* _TASK ITEM_
Every line below that contains "none" is to be copied.

..............................

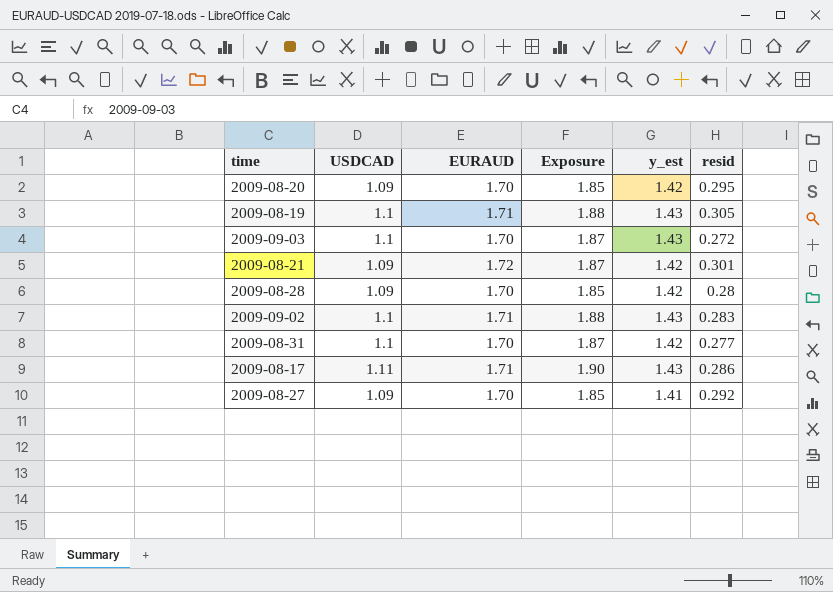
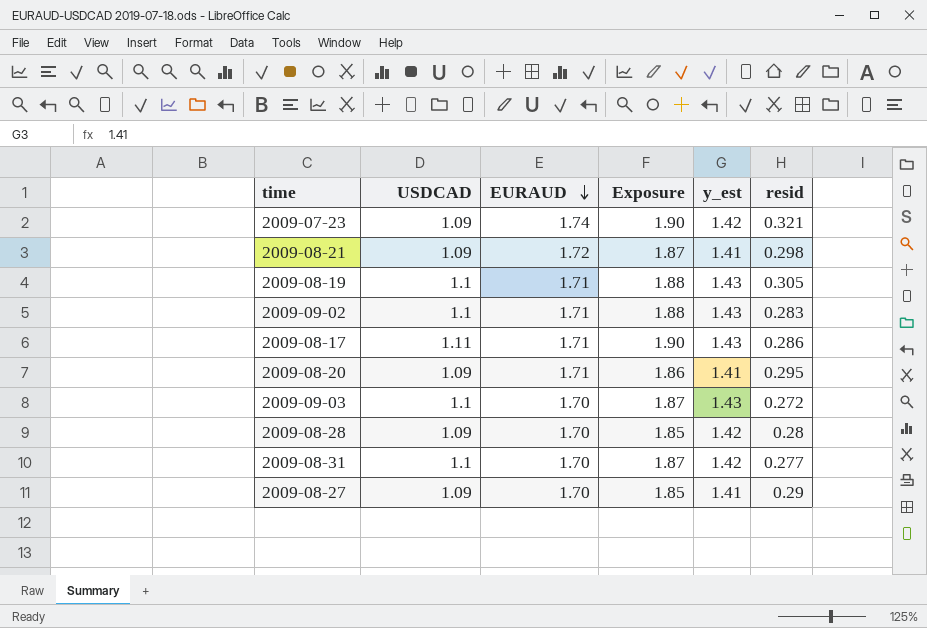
row order: none -> EURAUD descending
row 2009-07-23: none -> 1.09 | 1.74 | 1.90 | 1.42 | 0.321
2009-08-21 | y_est: 1.42 -> 1.41
2009-08-21 | resid: 0.301 -> 0.298
2009-08-20 | EURAUD: 1.70 -> 1.71
2009-08-20 | Exposure: 1.85 -> 1.86
2009-08-20 | y_est: 1.42 -> 1.41
2009-08-27 | resid: 0.292 -> 0.29

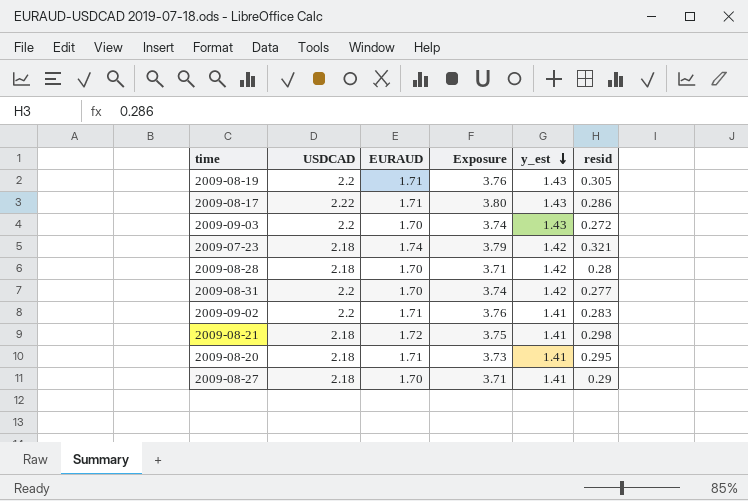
row order: EURAUD descending -> y_est descending
2009-08-19 | USDCAD: 1.1 -> 2.2
2009-08-19 | Exposure: 1.88 -> 3.76
2009-08-17 | USDCAD: 1.11 -> 2.22
2009-08-17 | Exposure: 1.90 -> 3.80
2009-09-03 | USDCAD: 1.1 -> 2.2
2009-09-03 | Exposure: 1.87 -> 3.74
2009-07-23 | USDCAD: 1.09 -> 2.18
2009-07-23 | Exposure: 1.90 -> 3.79
2009-08-28 | USDCAD: 1.09 -> 2.18
2009-08-28 | Exposure: 1.85 -> 3.71
2009-08-31 | USDCAD: 1.1 -> 2.2
2009-08-31 | Exposure: 1.87 -> 3.74
2009-09-02 | USDCAD: 1.1 -> 2.2
2009-09-02 | Exposure: 1.88 -> 3.76
2009-09-02 | y_est: 1.43 -> 1.41
2009-08-21 | USDCAD: 1.09 -> 2.18
2009-08-21 | Exposure: 1.87 -> 3.75
2009-08-20 | USDCAD: 1.09 -> 2.18
2009-08-20 | Exposure: 1.86 -> 3.73
2009-08-27 | USDCAD: 1.09 -> 2.18
2009-08-27 | Exposure: 1.85 -> 3.71

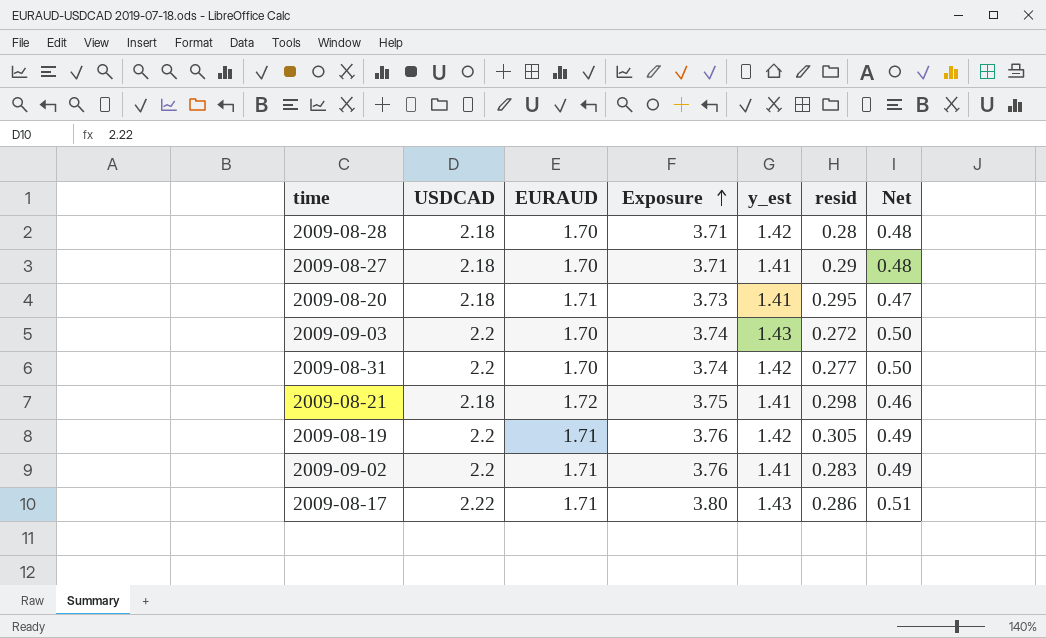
row order: y_est descending -> Exposure ascending
column Net | formula: none -> [USDCAD] - [EURAUD]
row 2009-07-23: 2.18 | 1.74 | 3.79 | 1.42 | 0.321 -> none
2009-08-19 | y_est: 1.43 -> 1.42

..............................

* _SOLUTION FOR THIS EXERCISE_
row order: none -> EURAUD descending
row 2009-07-23: none -> 1.09 | 1.74 | 1.90 | 1.42 | 0.321
column Net | formula: none -> [USDCAD] - [EURAUD]
row 2009-07-23: 2.18 | 1.74 | 3.79 | 1.42 | 0.321 -> none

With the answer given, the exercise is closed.